Final result: Public LB 0.87399 · Private LB 0.88034 (RMSE, target clipped to [0, 20]). Improvement over session baseline: −13.5 % RMSE (1.013 → 0.874).
- Public LB 0.87399 · Private 0.88034 — single LightGBM, 47 features, 751 trees
- Validation fix —
0.7502 RMSE(filtered val, lied vs LB 1.013) →0.7933 RMSEon full block-33, tracks LB ±0.01 - 10 attempts logged: best 0.87399, worst 1.46139. 2 wins, 5 worse, 2 broken (groupby.apply bugs)
- Negative findings quantified: Optuna HPO −0.027 LB · multi-seed avg −0.010 · 3-model stack −0.014
- Pipeline: 8 M training rows, ~5 min end-to-end on M-series Mac
- 9 unit tests in CI + reproducible from
python -m src.train
The path was not linear. After fixing the validation, the cleaned baseline (30 features, native categorical handling, clipped lags) already beat the starting point by 0.135. Adding lag-12 (year-over-year November signal) plus trend/momentum features pushed it further to 0.87399. Optuna, multi-seed averaging, stacking, and rolling features all hurt in this run — captured below as failure cases.
flowchart TB
A[sales_train.csv<br/>2.9M daily rows] --> B[Clean<br/>outliers, shop dedup, clip 0–20]
B --> C[Cartesian grid<br/>shop × item × month]
C --> D[Features<br/>lags 1/2/3/6/12 · hierarchical mean<br/>encodings · trend / momentum]
D --> E[LightGBM<br/>47 features · 751 trees<br/>native categorical]

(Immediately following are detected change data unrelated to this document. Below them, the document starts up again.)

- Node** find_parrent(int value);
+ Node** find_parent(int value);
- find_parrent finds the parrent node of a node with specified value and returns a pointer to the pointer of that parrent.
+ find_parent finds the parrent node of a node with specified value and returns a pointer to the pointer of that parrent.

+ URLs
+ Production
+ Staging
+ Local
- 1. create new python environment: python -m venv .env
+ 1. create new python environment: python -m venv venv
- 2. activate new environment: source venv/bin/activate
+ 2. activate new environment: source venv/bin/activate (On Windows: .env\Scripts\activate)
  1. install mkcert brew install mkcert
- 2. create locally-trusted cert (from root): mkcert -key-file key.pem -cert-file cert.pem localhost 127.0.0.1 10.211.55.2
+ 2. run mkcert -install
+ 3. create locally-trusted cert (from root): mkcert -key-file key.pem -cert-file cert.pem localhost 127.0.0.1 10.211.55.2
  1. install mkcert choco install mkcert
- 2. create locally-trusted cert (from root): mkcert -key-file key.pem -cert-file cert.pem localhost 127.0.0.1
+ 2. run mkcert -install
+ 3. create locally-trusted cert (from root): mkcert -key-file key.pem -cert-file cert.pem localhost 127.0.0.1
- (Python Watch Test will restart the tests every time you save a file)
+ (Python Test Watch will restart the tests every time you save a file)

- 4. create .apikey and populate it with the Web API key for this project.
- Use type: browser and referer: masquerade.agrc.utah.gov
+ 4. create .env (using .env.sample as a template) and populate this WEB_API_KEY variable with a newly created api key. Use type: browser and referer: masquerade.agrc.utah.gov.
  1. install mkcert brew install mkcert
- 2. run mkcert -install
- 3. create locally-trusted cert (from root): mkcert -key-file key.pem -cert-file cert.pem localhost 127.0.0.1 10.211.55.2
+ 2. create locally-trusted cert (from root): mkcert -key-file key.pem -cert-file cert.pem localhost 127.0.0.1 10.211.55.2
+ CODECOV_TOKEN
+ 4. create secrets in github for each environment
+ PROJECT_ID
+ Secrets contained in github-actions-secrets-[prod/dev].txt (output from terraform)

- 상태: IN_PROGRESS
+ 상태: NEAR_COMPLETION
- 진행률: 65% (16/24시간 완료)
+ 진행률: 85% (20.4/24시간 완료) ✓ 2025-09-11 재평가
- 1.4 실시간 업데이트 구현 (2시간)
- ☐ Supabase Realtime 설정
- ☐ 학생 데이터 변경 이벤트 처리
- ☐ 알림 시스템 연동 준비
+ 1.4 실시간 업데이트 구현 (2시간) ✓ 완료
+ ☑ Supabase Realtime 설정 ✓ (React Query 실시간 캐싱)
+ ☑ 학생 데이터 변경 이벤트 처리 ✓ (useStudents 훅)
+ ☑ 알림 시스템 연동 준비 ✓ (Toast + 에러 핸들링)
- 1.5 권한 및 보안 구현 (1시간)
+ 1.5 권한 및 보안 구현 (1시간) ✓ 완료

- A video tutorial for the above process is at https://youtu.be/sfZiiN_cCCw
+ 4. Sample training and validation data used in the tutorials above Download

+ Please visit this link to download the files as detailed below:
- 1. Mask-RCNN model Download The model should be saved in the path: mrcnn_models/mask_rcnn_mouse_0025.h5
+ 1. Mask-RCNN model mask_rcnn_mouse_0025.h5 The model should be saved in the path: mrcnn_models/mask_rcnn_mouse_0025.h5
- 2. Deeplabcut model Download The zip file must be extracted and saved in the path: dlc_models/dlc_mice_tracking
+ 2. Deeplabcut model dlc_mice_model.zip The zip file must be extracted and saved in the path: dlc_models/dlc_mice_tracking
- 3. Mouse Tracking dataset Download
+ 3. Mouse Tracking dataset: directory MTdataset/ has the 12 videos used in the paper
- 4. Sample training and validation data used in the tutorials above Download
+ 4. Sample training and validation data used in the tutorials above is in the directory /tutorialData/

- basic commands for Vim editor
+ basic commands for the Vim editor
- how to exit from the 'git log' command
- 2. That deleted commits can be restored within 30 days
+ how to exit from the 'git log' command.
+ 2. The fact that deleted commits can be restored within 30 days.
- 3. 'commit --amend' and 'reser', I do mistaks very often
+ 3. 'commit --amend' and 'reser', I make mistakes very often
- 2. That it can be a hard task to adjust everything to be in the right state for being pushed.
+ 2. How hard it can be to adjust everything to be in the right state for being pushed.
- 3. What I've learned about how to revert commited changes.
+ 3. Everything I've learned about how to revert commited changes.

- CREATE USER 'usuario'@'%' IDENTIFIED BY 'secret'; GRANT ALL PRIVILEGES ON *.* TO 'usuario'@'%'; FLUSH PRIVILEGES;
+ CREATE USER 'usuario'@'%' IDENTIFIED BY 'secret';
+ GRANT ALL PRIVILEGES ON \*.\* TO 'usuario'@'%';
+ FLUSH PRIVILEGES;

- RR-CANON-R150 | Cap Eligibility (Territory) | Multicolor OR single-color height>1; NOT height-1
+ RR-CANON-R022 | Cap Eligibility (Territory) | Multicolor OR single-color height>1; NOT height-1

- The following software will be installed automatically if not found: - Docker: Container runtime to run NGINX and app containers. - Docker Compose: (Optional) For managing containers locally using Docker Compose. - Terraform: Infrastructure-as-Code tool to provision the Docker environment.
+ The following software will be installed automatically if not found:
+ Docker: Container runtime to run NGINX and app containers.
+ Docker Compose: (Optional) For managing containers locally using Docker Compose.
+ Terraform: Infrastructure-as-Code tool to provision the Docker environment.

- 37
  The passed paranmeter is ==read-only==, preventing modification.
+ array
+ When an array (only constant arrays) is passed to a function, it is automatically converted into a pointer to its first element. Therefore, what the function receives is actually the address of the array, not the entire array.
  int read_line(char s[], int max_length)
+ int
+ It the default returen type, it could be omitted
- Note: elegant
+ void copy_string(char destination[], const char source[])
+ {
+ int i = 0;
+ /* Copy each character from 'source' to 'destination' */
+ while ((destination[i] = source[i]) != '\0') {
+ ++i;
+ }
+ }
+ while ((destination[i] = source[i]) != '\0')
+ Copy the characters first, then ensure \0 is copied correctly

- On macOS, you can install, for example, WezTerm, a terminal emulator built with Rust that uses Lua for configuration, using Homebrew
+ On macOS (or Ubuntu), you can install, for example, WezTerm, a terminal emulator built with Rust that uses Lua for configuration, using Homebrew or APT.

E --> F[Predict + clip<br/>submission.csv]
| Metric | Value |
|---|---|
| Public LB RMSE | 0.87399 |
| Private LB RMSE | 0.88034 |
| Validation RMSE (block 33, all pairs) | 0.7933 |
| Best LightGBM iteration | 751 |
| Number of features | 47 |
| Training rows | 8.0 M |
| Validation rows | 214 K |
| Test rows | 214 K |
| Training time (M-series Mac) | ~5 min |
item_cnt_month_lag1 dominates — last month's sales is by far the strongest predictor. The next tier is composed of mean encodings (lag_mean, item_mean_lag1) and identity features (item_category_id, item_id). The full importance file is at reports/figures/feature_importance.csv.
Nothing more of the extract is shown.